4. Il résulte de ces dispositions que, pour être recevables, ces requêtes doivent être présentées au greffe du tribunal administratif, pour y être enregistrées, dans un délai de quarante-huit heures suivant la notification de l'arrêté. Ce délai, qui n'est pas un délai franc, se décompte d'heure à heure et ne saurait recevoir aucune prorogation.

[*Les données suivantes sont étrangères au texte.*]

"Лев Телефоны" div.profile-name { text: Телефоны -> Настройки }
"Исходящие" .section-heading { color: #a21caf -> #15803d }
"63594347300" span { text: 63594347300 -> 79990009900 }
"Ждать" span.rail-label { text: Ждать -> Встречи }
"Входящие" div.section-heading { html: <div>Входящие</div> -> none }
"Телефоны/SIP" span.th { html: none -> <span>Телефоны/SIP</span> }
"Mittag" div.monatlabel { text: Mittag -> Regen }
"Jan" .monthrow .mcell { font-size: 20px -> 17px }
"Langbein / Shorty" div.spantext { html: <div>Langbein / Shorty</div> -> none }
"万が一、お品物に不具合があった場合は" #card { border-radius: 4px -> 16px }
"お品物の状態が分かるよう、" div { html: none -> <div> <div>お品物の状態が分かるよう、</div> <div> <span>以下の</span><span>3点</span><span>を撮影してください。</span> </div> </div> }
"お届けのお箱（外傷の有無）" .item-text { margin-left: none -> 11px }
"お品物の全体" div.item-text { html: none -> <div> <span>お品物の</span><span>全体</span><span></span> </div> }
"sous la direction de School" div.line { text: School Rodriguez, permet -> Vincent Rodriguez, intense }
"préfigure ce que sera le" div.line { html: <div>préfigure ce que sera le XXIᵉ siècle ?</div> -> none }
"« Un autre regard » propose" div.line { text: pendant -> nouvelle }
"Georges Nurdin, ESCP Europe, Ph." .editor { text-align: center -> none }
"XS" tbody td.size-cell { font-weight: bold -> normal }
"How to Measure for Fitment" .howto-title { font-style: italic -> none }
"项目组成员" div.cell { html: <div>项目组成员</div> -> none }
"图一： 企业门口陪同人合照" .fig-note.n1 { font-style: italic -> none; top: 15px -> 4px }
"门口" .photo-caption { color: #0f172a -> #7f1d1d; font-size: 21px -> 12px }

5. Il ressort des pièces du dossier de première instance, que l'arrêté du 28 septembre 2023, par laquelle le préfet des Hauts-de-Seine a fait obligation à M. B de quitter le territoire français sans délai, a fixé le pays à destination duquel il pourra être reconduit d'office et lui a interdit de retourner sur le territoire français pour une durée de deux ans, qui portait la mention des voies et délais de recours, a été notifié à l'intéressé le jour de sa signature, le 28 septembre 2023, à 15 heures 25. Il est constant que la demande présentée par M. B n'a été enregistrée au greffe du tribunal de Cergy-Pontoise que le 3 octobre 2023, soit après l'expiration du délai de recours contentieux de quarante-huit heures qui n'est susceptible d'aucune prorogation en vertu du II de l'article R. 776-5 du code de justice administrative. Par suite, c'est à bon droit que le président du tribunal administratif de Cergy-Pontoise l'a rejetée comme tardive.

6. Il résulte de ce qui précède que M. B n'est pas fondé à soutenir que c'est à tort que, par l'ordonnance attaquée, le tribunal administratif de Cergy-Pontoise a rejeté sa demande. Par suite, sa requête doit être rejetée en application des dispositions précitées de l'article R. 222-1 du code de justice administrative, y compris ses conclusions à fin d'injonction et celles tendant à ce qu'il soit fait application des dispositions de l'article L. 761-1 du code de justice administrative.

ORDONNE :

Article 1er : La requête de M. B est rejetée.

Article 2 : La présente ordonnance sera notifiée à M. A B et au ministre de l'intérieur.

Copie en sera adressée au préfet des Hauts-de-Seine.

Fait à Versailles, le 17 septembre 2025.

La présidente de la 1ère chambre,

F. Versol

La République mande et ordonne au ministre d'État, ministre de l'intérieur en ce qui le concerne ou à tous commissaires de justice à ce requis en ce qui concerne les voies de droit commun, contre les parties privées, de pourvoir à l'exécution de la présente décision.